• İSTANBUL
  • İMSAK
    00:00
    GÜNEŞ
    00:00
    ÖĞLE
    00:00
    İKİNDİ
    00:00
    AKŞAM
    00:00
    YATSI
    00:00
  • 0.0
  • 0.0
  • 0.0
Atilla Özdür
Atilla Özdür
TÜM YAZILARI

Beyoğlu Millet Bahçesi….

28 Haziran 2018
A


Atilla Özdür İletişim: [email protected]

Taksim’deki gezi parkı ki, ilk yıllardaki ismi “İnönü Gezisi” idi. Çevrede yaşayan madamalar önde, bebek arabalarını da emanet ettikleri hizmetçileriyle birlikte buraya gelerek, harp zenginlerinin karı ve metresleriyle dedikodu panayırında günlerini gün ederlerdi...

 Gezi Parkı’nın Boğaz yakası birkaç giriş yeri aralıkları hariç, insanın yarı beli hizasında beton küpeştelerle örülüydü. Bunların önünde ev apartman gibisinden medeniyet engelleri bulunmadığından, buraya geldiğimde bunlara yaslanır ve aşağıda Marmara’ya doğru sinsi sinsi akıntılı Boğazın Mavi sularına bakarak geleceğimin hayallerine dalardım...

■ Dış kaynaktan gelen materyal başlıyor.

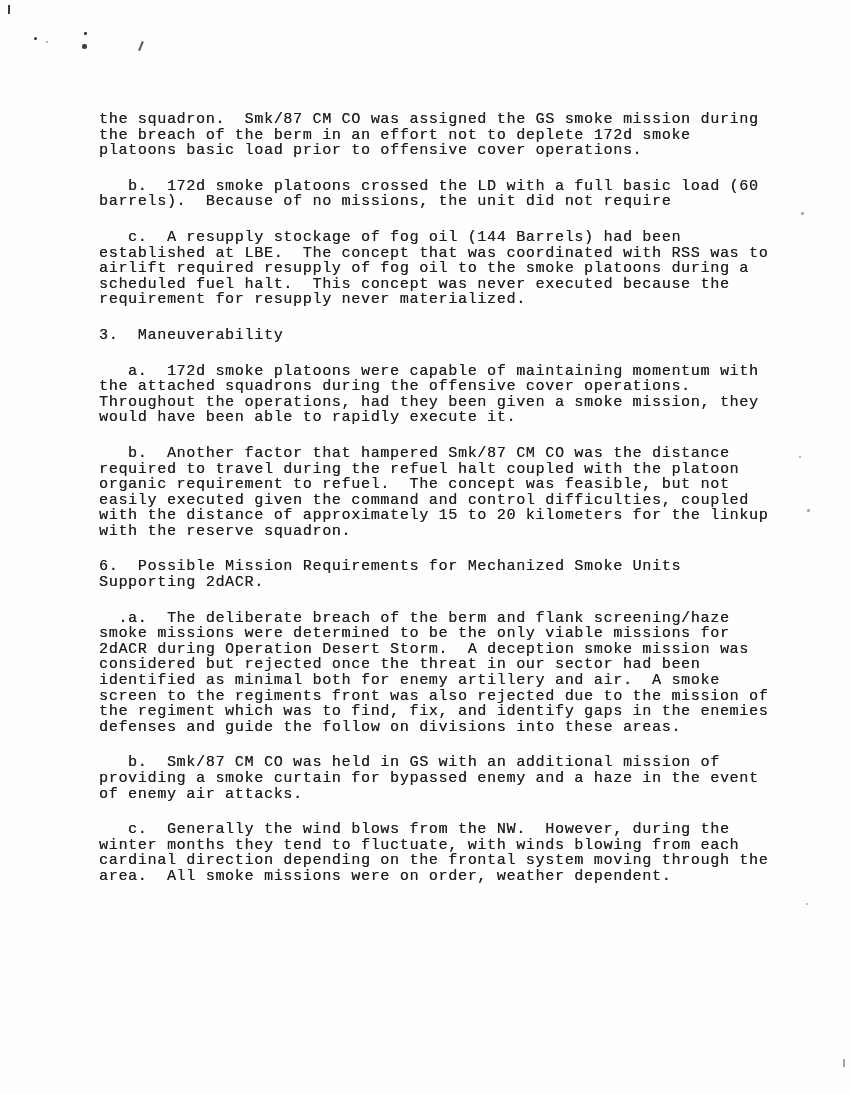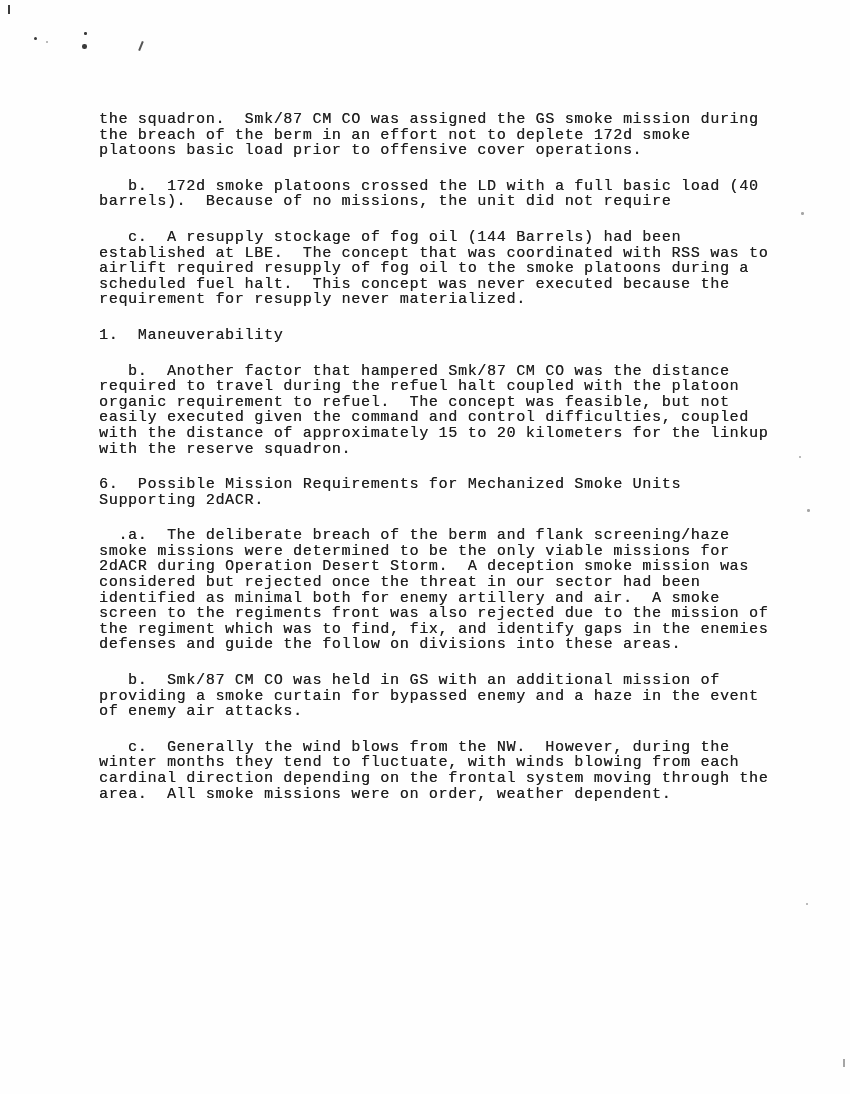--- a/index.html
+++ b/index.html
@@ -63,28 +63,32 @@
   <div class="speck faint" style="left:801px; top:212px; width:2.5px; height:2.5px;"></div>
   <div class="speck faint" style="left:807px; top:509px; width:2.5px; height:2.5px;"></div>
   <div class="speck faint" style="left:799px; top:456px; width:2px; height:2px;"></div>
   <div class="speck faint" style="left:806px; top:903px; width:2px; height:2px;"></div>
   <div class="tick faint" style="left:843px; top:1059px; width:2px; height:8px;"></div>
 
   <div class="text-block">
     <div class="para">the squadron.  Smk/87 CM CO was assigned the GS smoke mission during
 the breach of the berm in an effort not to deplete 172d smoke
 platoons basic load prior to offensive cover operations.</div>
-    <div class="para">   b.  172d smoke platoons crossed the LD with a full basic load (40
+    <div class="para">   b.  172d smoke platoons crossed the LD with a full basic load (60
 barrels).  Because of no missions, the unit did not require</div>
     <div class="para">   c.  A resupply stockage of fog oil (144 Barrels) had been
 established at LBE.  The concept that was coordinated with RSS was to
 airlift required resupply of fog oil to the smoke platoons during a
 scheduled fuel halt.  This concept was never executed because the
 requirement for resupply never materialized.</div>
-    <div class="para">1.  Maneuverability</div>
+    <div class="para">3.  Maneuverability</div>
+    <div class="para">   a.  172d smoke platoons were capable of maintaining momentum with
+the attached squadrons during the offensive cover operations.
+Throughout the operations, had they been given a smoke mission, they
+would have been able to rapidly execute it.</div>
     <div class="para">   b.  Another factor that hampered Smk/87 CM CO was the distance
 required to travel during the refuel halt coupled with the platoon
 organic requirement to refuel.  The concept was feasible, but not
 easily executed given the command and control difficulties, coupled
 with the distance of approximately 15 to 20 kilometers for the linkup
 with the reserve squadron.</div>
     <div class="para">6.  Possible Mission Requirements for Mechanized Smoke Units
 Supporting 2dACR.</div>
     <div class="para">  .a.  The deliberate breach of the berm and flank screening/haze
 smoke missions were determined to be the only viable missions for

 Kırklı yıllarımın çocukluğu işte!...

 İnönü Gezisi, gerçekten bir millet bahçesiydi. İyi de millet denilen şey, nesne, varlık ya da eşya ne idi?...

 Millet, mektepte bizlere öğretilen şekline, terkibine veya tarifine göre, dinine, resmi dil hariç diline ve Cinsi- cibiliyetinin yanında cüzdanına da bakılmaksızın nüfusta kaydı bulunan insanların cümlesine verilen bir ad imiş. Bu itibarla İnönü Gezisi, kitabi anlamda gerçek bir millet bahçesi oluyordu...

 Şekeri stoklayıp karaborsada satanlardan, babamın Haliç Tersanesi’ndeki günlük ücretiyle ancak yarım kilocuk şeker alabilen çocuklar olarak bizler, bu bahçenin milleti idik ...

 •

 Zaman geçti milletin gözü, körlemesine de olsa biraz açılmaya başlayınca, İnönü heykeli, milletin bahçesinden kaldırıldı. İsmi de park’a tebdil edildi...

 Bayar-Menderes hareketi, bahçedeki İnönü heykelini kaldırırken, Atatürk heykellerinin de silah olarak kullanılmasına, meşhur koruma kanunuyla kapı araladı...

 Taksim’deki millet bahçesi parklaşınca, mülkiyeti de zaten kamuya ait iken bir kez daha kamulaştı. Kamu adına, kamu alanına ve kamu yararı amacıyla polis olarak kamu gücü geldi ve eskiden milletin olan bahçeye yerleşerek orayı sahiplendi...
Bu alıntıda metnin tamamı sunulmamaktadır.